O ministro da Fazenda, Fernando Haddad (PT), acumula vitórias relevantes no Congresso Nacional e nas disputas internas, como uma ampla reforma tributária e da manutenção da meta de zerar o déficit fiscal em 2024, contrariando a pressão da ala desenvolvimentista do governo federal.

Há, contudo, grandes desafios no horizonte, que vão da disputa política na sociedade às amarras impostas pelo Legislativo ao Orçamento, passando por um cenário externo de notável volatilidade. Na avaliação de André Roncaglia, contudo, “há outras forças que podem vir a amenizar o resultado final”.

“Não cravo um número, mas certamente uma possibilidade grande de haver surpresas em termos de crescimento, em termos de indicadores econômicos no ano que vem, também”, afirma. “Como disse o presidente Lula, dá muito trabalho ter tanta sorte. Vamos ver se conseguimos reeditar [em 2024] a sorte deste ano.”

Confira a seguir.

CartaCapital: Lula encerra 2023 com aprovação de 64% entre os que ganham até 2 salários mínimos e de 41% entre os que recebem mais de 5 salários. Há razão econômica para explicar a diferença?

André Roncaglia: É um primeiro ano de arrumar a casa, com muitas batalhas em diferentes fronts. O governo termina este primeiro ano com uma mistura de grandes expectativas para 2024, ao mesmo tempo em que teve muitas vitórias acumuladas em 2023, principalmente do ponto de vista institucional.

O governo vem dando sinais de ter grande sensibilidade social, reativando vários programas que haviam sido simplesmente eliminados, extintos ou colocados na geladeira pelo governo Bolsonaro. Também vem tentando fazer um esforço para limpar o balanço das famílias e resgatar a atividade econômica.

Não podemos deixar de salientar a vitória que é passar uma reforma tributária ampla, unificando 30 tributos sobre consumo em um momento em que a democracia prevalece – só fizemos uma reforma assim em 1964, durante o regime militar.

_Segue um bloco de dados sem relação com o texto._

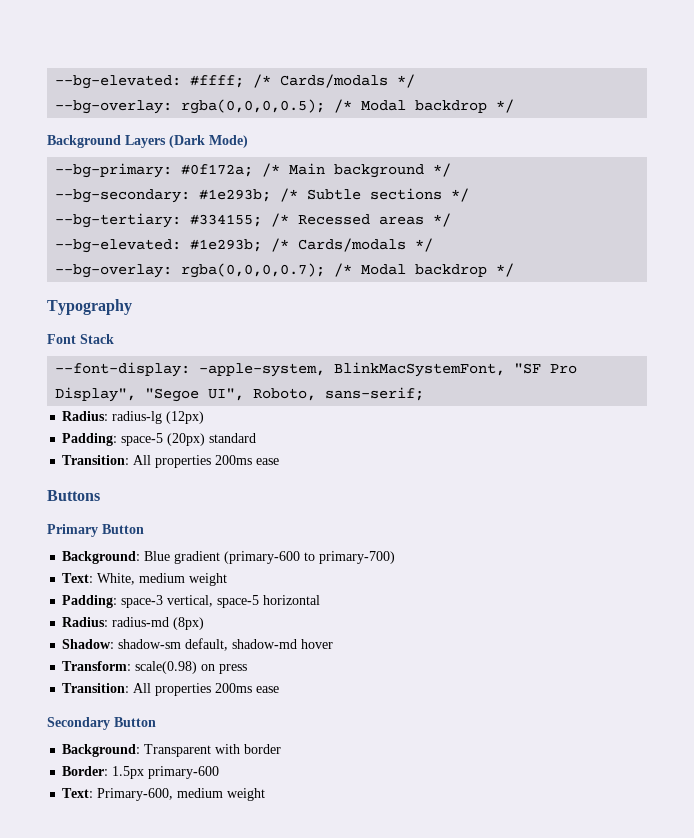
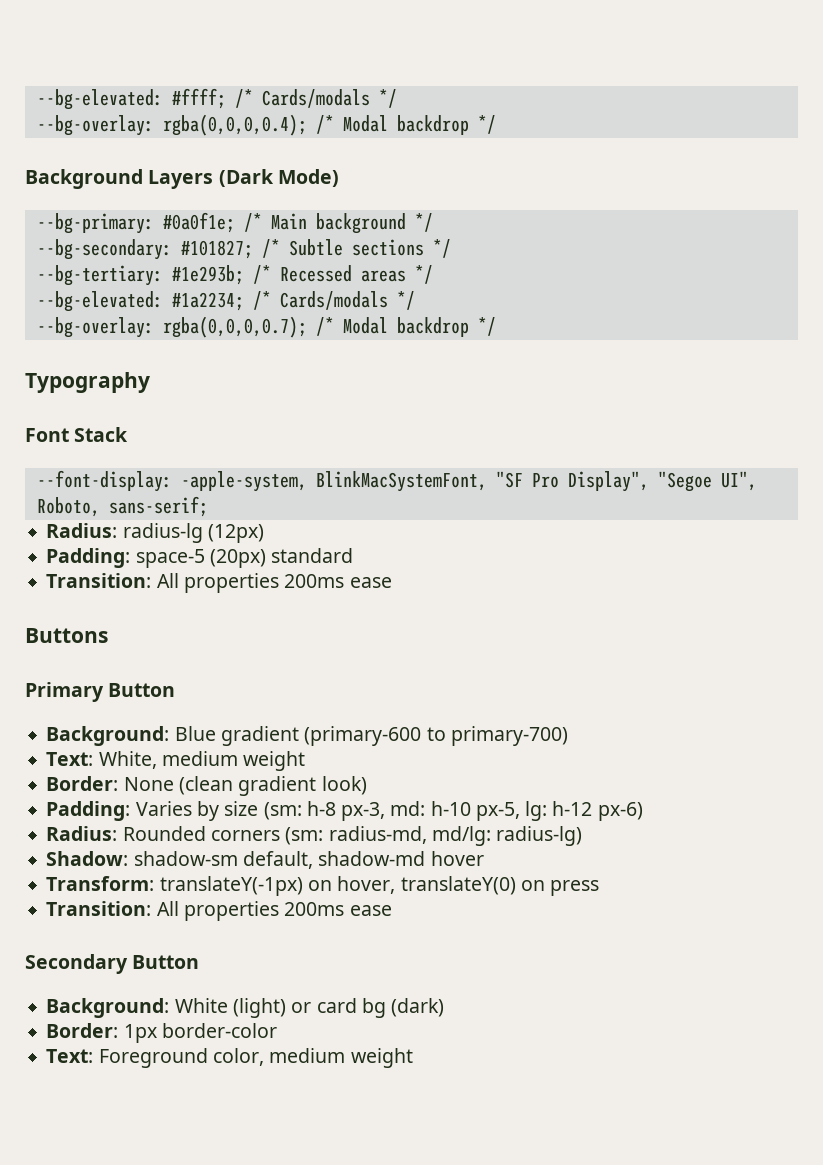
- --bg-overlay: rgba(0,0,0,0.5); /* Modal backdrop */
+ --bg-overlay: rgba(0,0,0,0.4); /* Modal backdrop */
- --bg-primary: #0f172a; /* Main background */
+ --bg-primary: #0a0f1e; /* Main background */
- --bg-secondary: #1e293b; /* Subtle sections */
+ --bg-secondary: #101827; /* Subtle sections */
- --bg-tertiary: #334155; /* Recessed areas */
+ --bg-tertiary: #1e293b; /* Recessed areas */
- --bg-elevated: #1e293b; /* Cards/modals */
+ --bg-elevated: #1a2234; /* Cards/modals */
- Padding: space-3 vertical, space-5 horizontal
- Radius: radius-md (8px)
+ Border: None (clean gradient look)
+ Padding: Varies by size (sm: h-8 px-3, md: h-10 px-5, lg: h-12 px-6)
+ Radius: Rounded corners (sm: radius-md, md/lg: radius-lg)
- Transform: scale(0.98) on press
+ Transform: translateY(-1px) on hover, translateY(0) on press
- Background: Transparent with border
- Border: 1.5px primary-600
- Text: Primary-600, medium weight
+ Background: White (light) or card bg (dark)
+ Border: 1px border-color
+ Text: Foreground color, medium weight

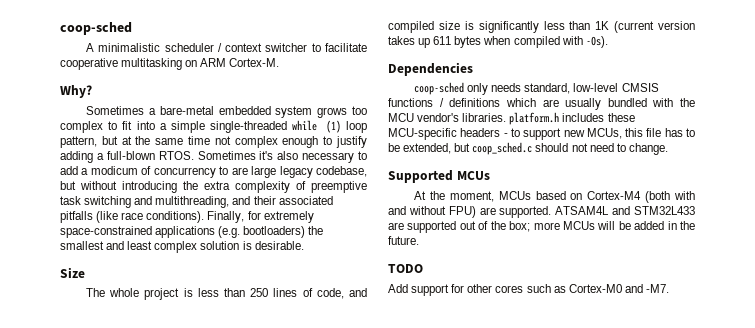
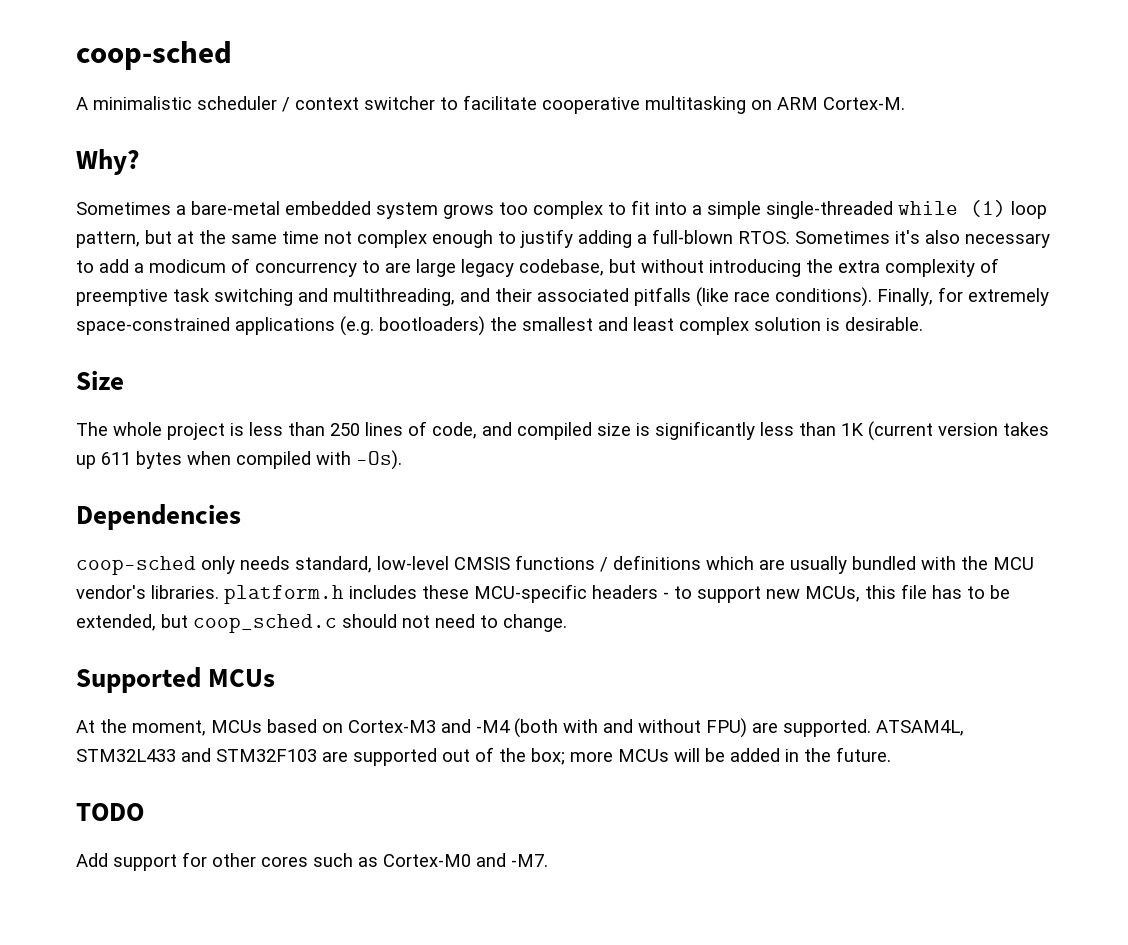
- At the moment, MCUs based on Cortex-M4 (both with and without FPU) are supported.
+ At the moment, MCUs based on Cortex-M3 and -M4 (both with and without FPU) are supported.
- ATSAM4L and STM32L433 are supported out of the box; more MCUs will be added in the future.
+ ATSAM4L, STM32L433 and STM32F103 are supported out of the box; more MCUs will be added in the future.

Não podemos nos esquecer de que se trata de um governo de reconstrução, não dá para ter absolutamente o inverso daquilo que veio antes. É uma conquista muito relevante. A capacidade que o governo teve de convencer o mercado financeiro de que uma gestão de esquerda não seria o fim do mundo é algo a se comemorar.

https://youtu.be/v0AQCYiQqYc

CC: O ‘mercado’ projeta uma inflação de cerca de 4,5% e um crescimento no PIB de 3%. Como avaliar esses números?

AR: A inflação das pessoas de mais baixa renda diminuiu basicamente porque diminuiu a inflação de alimentos. Tivemos um crescimento de quase 2 milhões de empregos formais, um aumento na força de trabalho, estamos na máxima histórica na quantidade de pessoas trabalhando no Brasil.

Temos desafios do ponto de vista da qualidade dos empregos, do ponto de vista da subocupação [pessoas que gostariam de trabalhar mais, mas não estão conseguindo]. Agora, quando olhamos os números gerais da economia, o Brasil está vivendo um momento quase paradoxal: a economia acelerou com relação ao ano passado, a inflação vem caindo e os juros também estão caindo, junto com o desemprego.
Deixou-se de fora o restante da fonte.